Can the Obama administration likewise acknowledge that exaggerated efforts to avoid the appearance of prejudice can lead to problems of its own? Can it now see that failing to take Maj. Nidal Hasan's progressively more radical religious views seriously as a security threat was a disaster? Does the administration recognize that its subsequent official description of the Fort Hood attack as "workplace violence" was a bad joke? Can it now admit that losing track of Tamerlane Tsarnaev, even after repeated warnings from the Russians and the Saudis and abundant evidence of his conversion to radical Islam, was a politically correct blunder?
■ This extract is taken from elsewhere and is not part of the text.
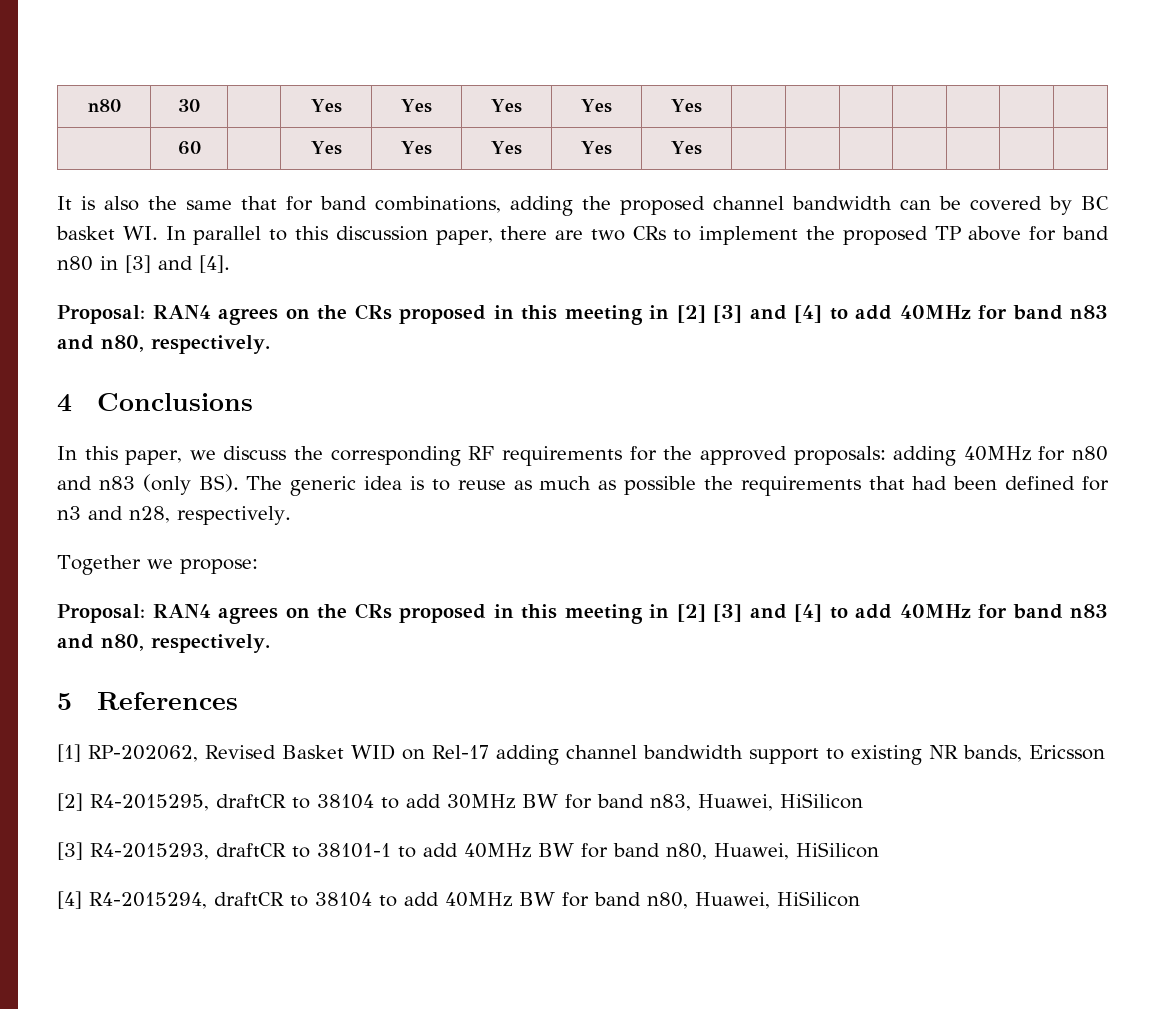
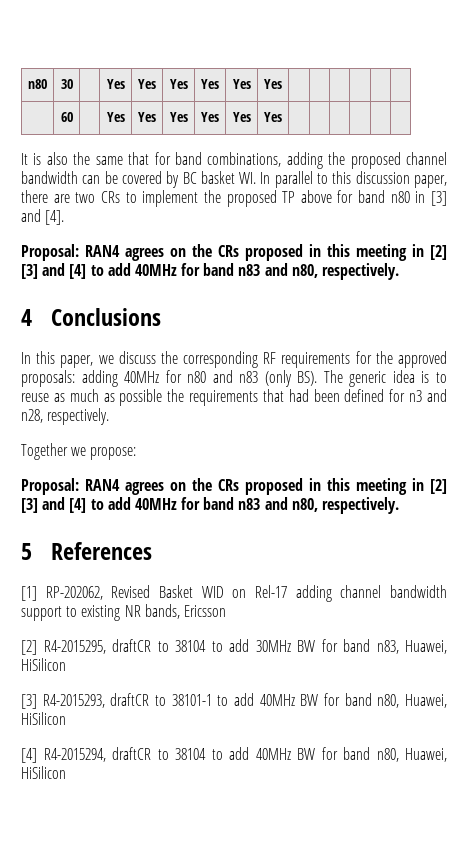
- n80 | 30 | | Yes | Yes | Yes | Yes | Yes | | | | | | |
+ n80 | 30 | | Yes | Yes | Yes | Yes | Yes | Yes | | | | | |
- | 60 | | Yes | Yes | Yes | Yes | Yes | | | | | | |
+ | 60 | | Yes | Yes | Yes | Yes | Yes | Yes | | | | | |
This administration's efforts to deny that Islamism has anything to do terror have led it into embarrassing circumlocutions and denials. CIA Director John Brennan testified before Congress, "Our enemy is not 'terror' because terror is a state of mind, and as Americans we refuse to live in fear. Nor do we describe our enemy as 'jihadists' or 'Islamists' because jihad is a holy struggle, a legitimate tenet of Islam." Brennan also expressed the hope that the Obama administration could "build up" the "more moderate elements within Hezbollah." If Hezbollah, an Iranian creation and dedicated terrorist Islamist organization is considered to contain moderates, it's no wonder that James Clapper, Director of National Intelligence, described the Muslim Brotherhood in Egypt as "largely secular."
It's fine for Americans to "refuse to live in fear." It's not fine for Obama administration to insist that we live in denial.